RNA interference (RNAi) is a recently discovered, naturally occurring intracellular process that regulates gene expression through the silencing of specific mRNAs. Methods of harnessing this natural pathway are being developed that allow the catalytic degradation of targeted mRNAs using specifically designed complementary small-interfering RNAs (siRNA). siRNAs are being chemically modified to acquire drug-like properties. Numerous recent high profile publications have provided proofs of concept that RNAi may be of therapeutic use. Much of the design of these siRNAs can be accomplished bioinformatically, thus potentially expediting drug discovery and opening new avenues of therapy for many uncommon, orphan, or emerging diseases. Although endogenous human disease targets can theoretically be affected by RNAi therapeutics, nonendogenous targets (eg, viral targets) are attractive and RNAi therapeutics have been shown to act as antivirals in vivo and in vitro. Respiratory viral infections are particularly attractive targets for RNAi therapeutics because the infected cells exist at the air-lung interface, thereby positioning these cells to be accessible to topical administration of siRNA, for example by aerosol. RNAi therapeutics have been shown to be active against respiratory syncytial virus, parainfluenza and influenza in vitro and in vivo resulting in profound antiviral effects.
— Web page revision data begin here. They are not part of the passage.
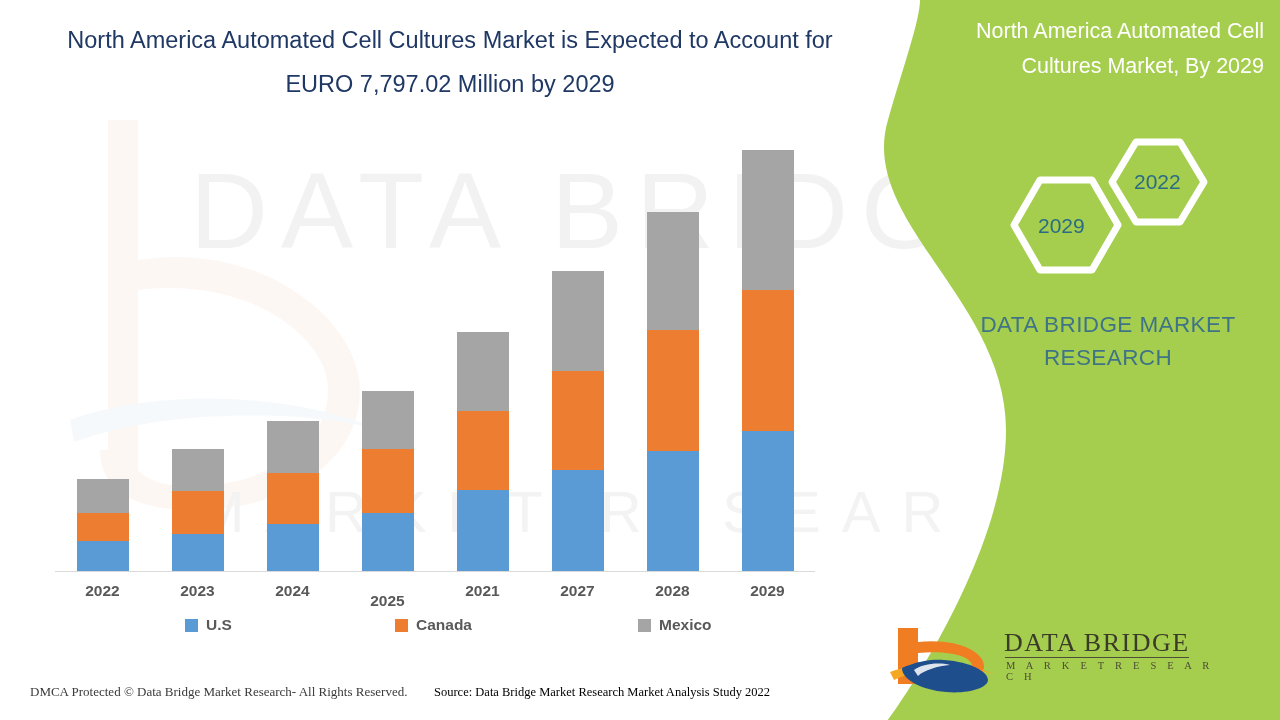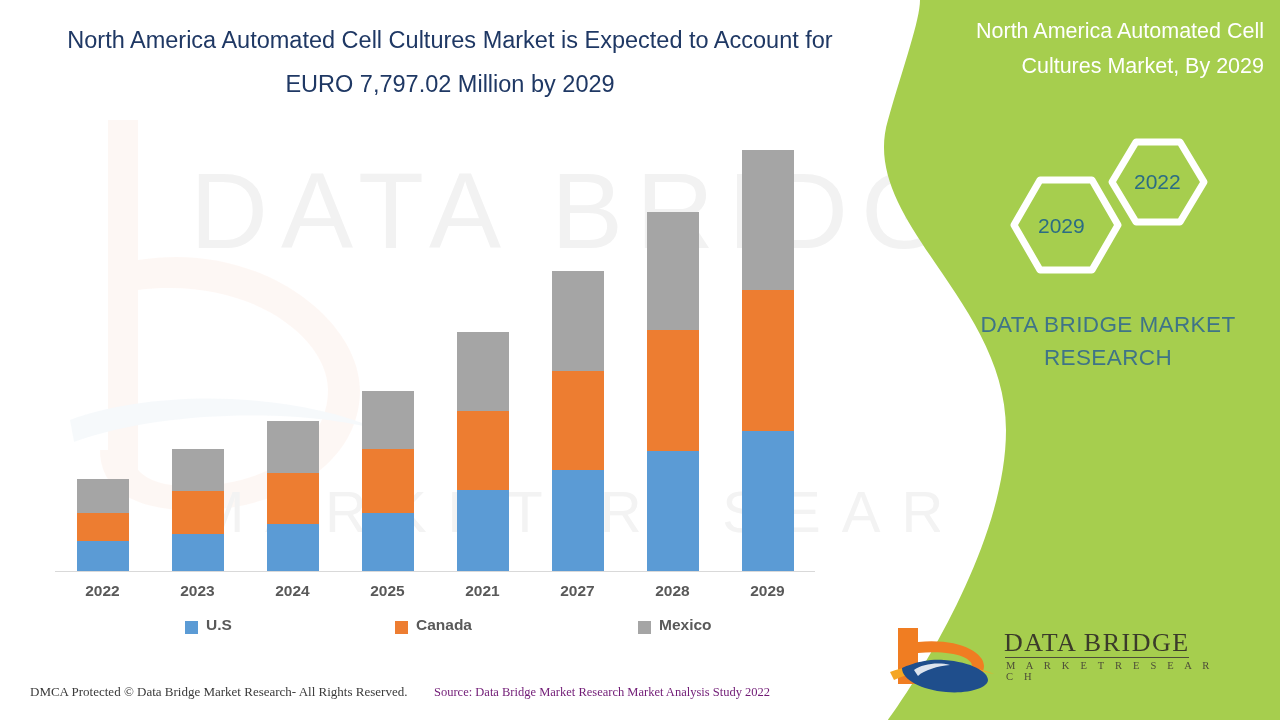--- a/index.html
+++ b/index.html
@@ -192,7 +192,7 @@
       <div class="x-label" style="left: 0px;">2022</div>
       <div class="x-label" style="left: 95px;">2023</div>
       <div class="x-label" style="left: 190px;">2024</div>
-      <div class="x-label" style="left: 285px;">2025</div>
+      <div class="x-label" style="left: 285px; margin-top: 10px;">2025</div>
       <div class="x-label" style="left: 380px;">2021</div>
       <div class="x-label" style="left: 475px;">2027</div>
       <div class="x-label" style="left: 570px;">2028</div>

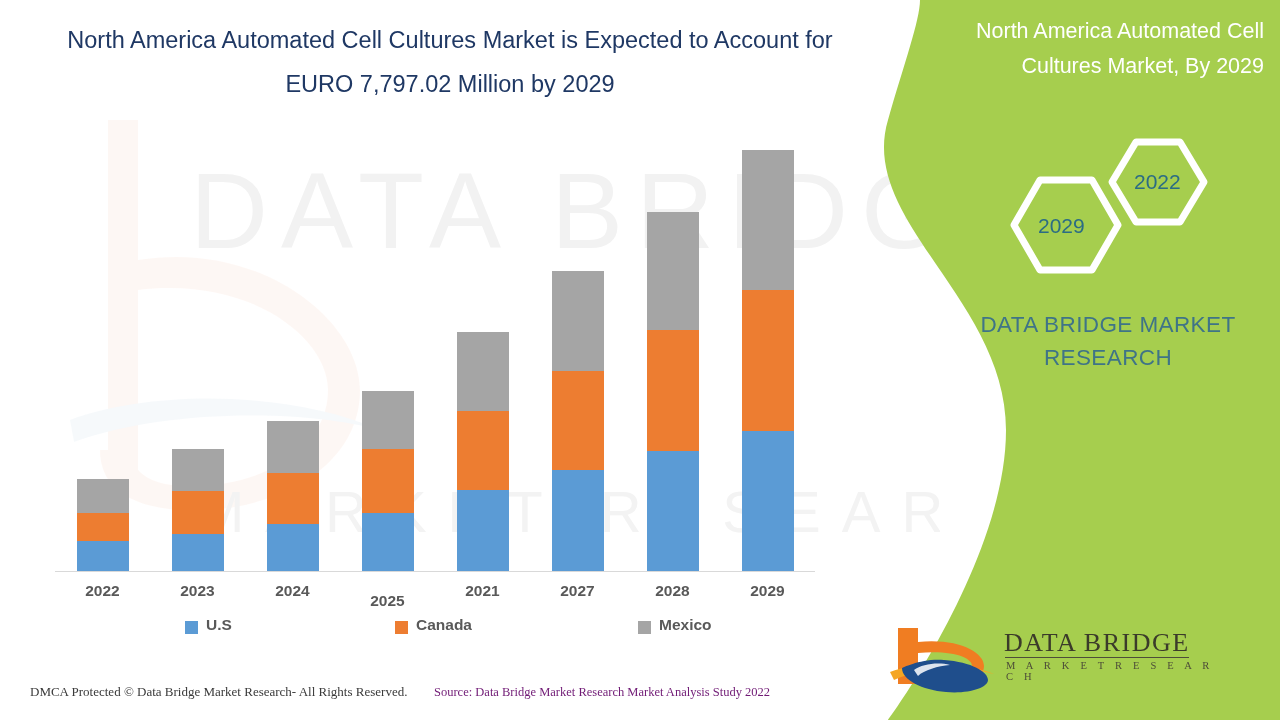--- a/index.html
+++ b/index.html
@@ -70,7 +70,7 @@
     position:absolute; left:55px; top:616px; width:760px; height:26px;
   }
   .legend-item {
-    position:absolute; display:flex; align-items:flex-end; gap:8px;
+    position:absolute; display:flex; align-items:center; gap:8px;
     font-size:15.5px; font-weight:bold; color:#595959;
   }
   .legend-swatch { width:13px; height:13px; display:inline-block; }

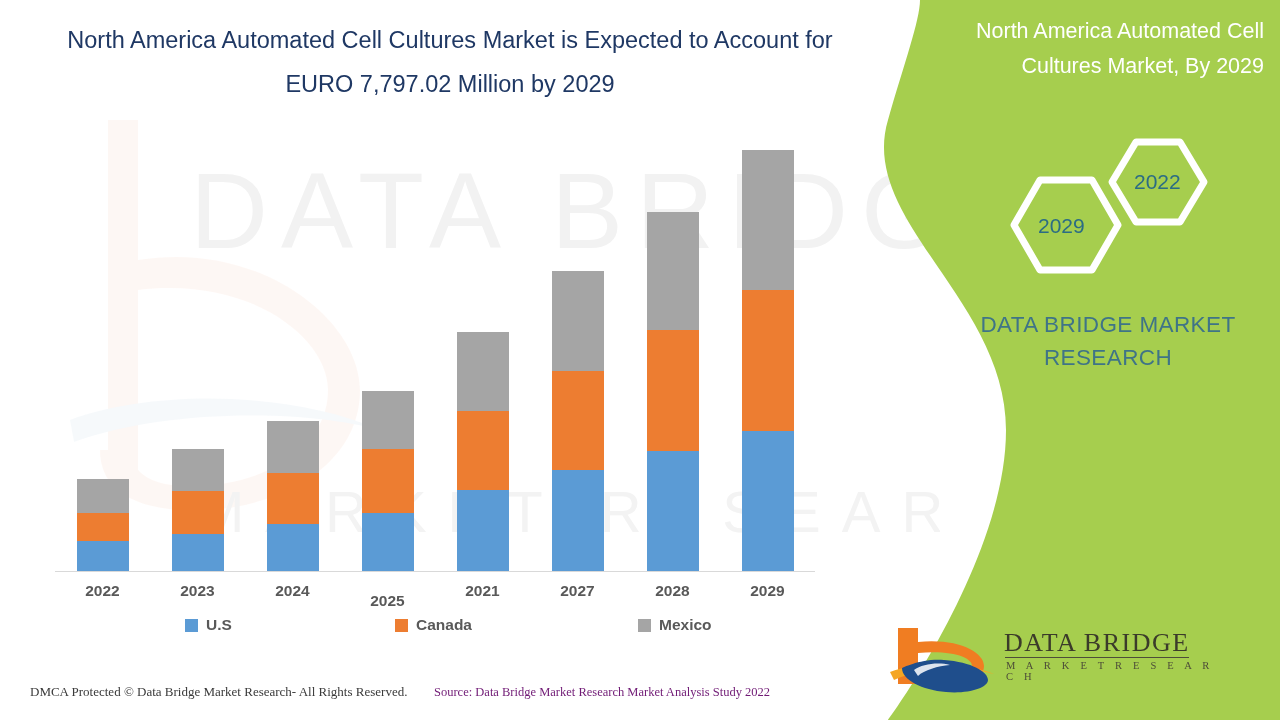--- a/index.html
+++ b/index.html
@@ -82,7 +82,7 @@
   }
   #source-note {
     position:absolute; left:434px; top:685px;
-    font-family:"Liberation Serif", serif; font-size:12.5px; color:#701a75;
+    font-family:"Liberation Serif", serif; font-size:12.5px; color:#000000;
   }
The first RNAi therapeutic to be designed as an anti-infective medication has now entered proof of concept clinical trials in man. A discussion of the science behind RNAi is followed by a presentation of the potential practical issues in applying this technology to respiratory viral diseases. RNAi may offer new strategies for the treatment of respiratory syncytial virus and other respiratory viruses.